◆ Exercise directions: The reply is to be an exact repetition of the entries that follow, with each picture left out.

(Material to process begins)

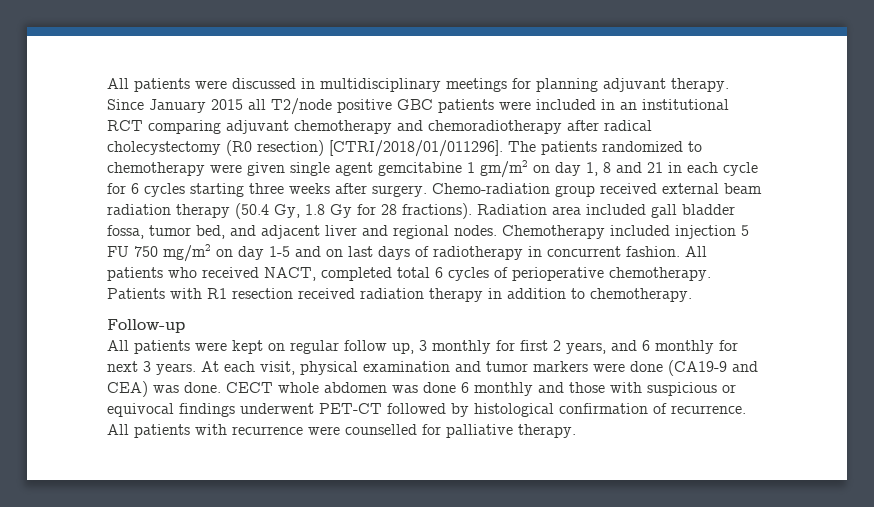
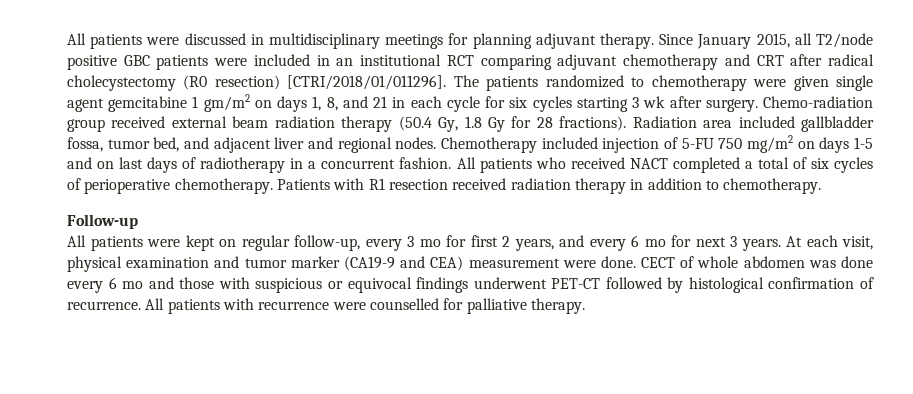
- Since January 2015 all T2/node positive GBC patients were included in an institutional RCT comparing adjuvant chemotherapy and chemoradiotherapy after radical cholecystectomy (R0 resection) [CTRI/2018/01/011296].
+ Since January 2015, all T2/node positive GBC patients were included in an institutional RCT comparing adjuvant chemotherapy and CRT after radical cholecystectomy (R0 resection) [CTRI/2018/01/011296].
- The patients randomized to chemotherapy were given single agent gemcitabine 1 gm/m2 on day 1, 8 and 21 in each cycle for 6 cycles starting three weeks after surgery.
+ The patients randomized to chemotherapy were given single agent gemcitabine 1 gm/m2 on days 1, 8, and 21 in each cycle for six cycles starting 3 wk after surgery.
- Radiation area included gall bladder fossa, tumor bed, and adjacent liver and regional nodes.
+ Radiation area included gallbladder fossa, tumor bed, and adjacent liver and regional nodes.
- Chemotherapy included injection 5 FU 750 mg/m2 on day 1-5 and on last days of radiotherapy in concurrent fashion.
+ Chemotherapy included injection of 5-FU 750 mg/m2 on days 1-5 and on last days of radiotherapy in a concurrent fashion.
- All patients who received NACT, completed total 6 cycles of perioperative chemotherapy.
+ All patients who received NACT completed a total of six cycles of perioperative chemotherapy.
- All patients were kept on regular follow up, 3 monthly for first 2 years, and 6 monthly for next 3 years.
+ All patients were kept on regular follow-up, every 3 mo for first 2 years, and every 6 mo for next 3 years.
- At each visit, physical examination and tumor markers were done (CA19-9 and CEA) was done.
+ At each visit, physical examination and tumor marker (CA19-9 and CEA) measurement were done.
- CECT whole abdomen was done 6 monthly and those with suspicious or equivocal findings underwent PET-CT followed by histological confirmation of recurrence.
+ CECT of whole abdomen was done every 6 mo and those with suspicious or equivocal findings underwent PET-CT followed by histological confirmation of recurrence.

(Material to process ends)

◆ Answer for the task:
- Since January 2015 all T2/node positive GBC patients were included in an institutional RCT comparing adjuvant chemotherapy and chemoradiotherapy after radical cholecystectomy (R0 resection) [CTRI/2018/01/011296].
+ Since January 2015, all T2/node positive GBC patients were included in an institutional RCT comparing adjuvant chemotherapy and CRT after radical cholecystectomy (R0 resection) [CTRI/2018/01/011296].
- The patients randomized to chemotherapy were given single agent gemcitabine 1 gm/m2 on day 1, 8 and 21 in each cycle for 6 cycles starting three weeks after surgery.
+ The patients randomized to chemotherapy were given single agent gemcitabine 1 gm/m2 on days 1, 8, and 21 in each cycle for six cycles starting 3 wk after surgery.
- Radiation area included gall bladder fossa, tumor bed, and adjacent liver and regional nodes.
+ Radiation area included gallbladder fossa, tumor bed, and adjacent liver and regional nodes.
- Chemotherapy included injection 5 FU 750 mg/m2 on day 1-5 and on last days of radiotherapy in concurrent fashion.
+ Chemotherapy included injection of 5-FU 750 mg/m2 on days 1-5 and on last days of radiotherapy in a concurrent fashion.
- All patients who received NACT, completed total 6 cycles of perioperative chemotherapy.
+ All patients who received NACT completed a total of six cycles of perioperative chemotherapy.
- All patients were kept on regular follow up, 3 monthly for first 2 years, and 6 monthly for next 3 years.
+ All patients were kept on regular follow-up, every 3 mo for first 2 years, and every 6 mo for next 3 years.
- At each visit, physical examination and tumor markers were done (CA19-9 and CEA) was done.
+ At each visit, physical examination and tumor marker (CA19-9 and CEA) measurement were done.
- CECT whole abdomen was done 6 monthly and those with suspicious or equivocal findings underwent PET-CT followed by histological confirmation of recurrence.
+ CECT of whole abdomen was done every 6 mo and those with suspicious or equivocal findings underwent PET-CT followed by histological confirmation of recurrence.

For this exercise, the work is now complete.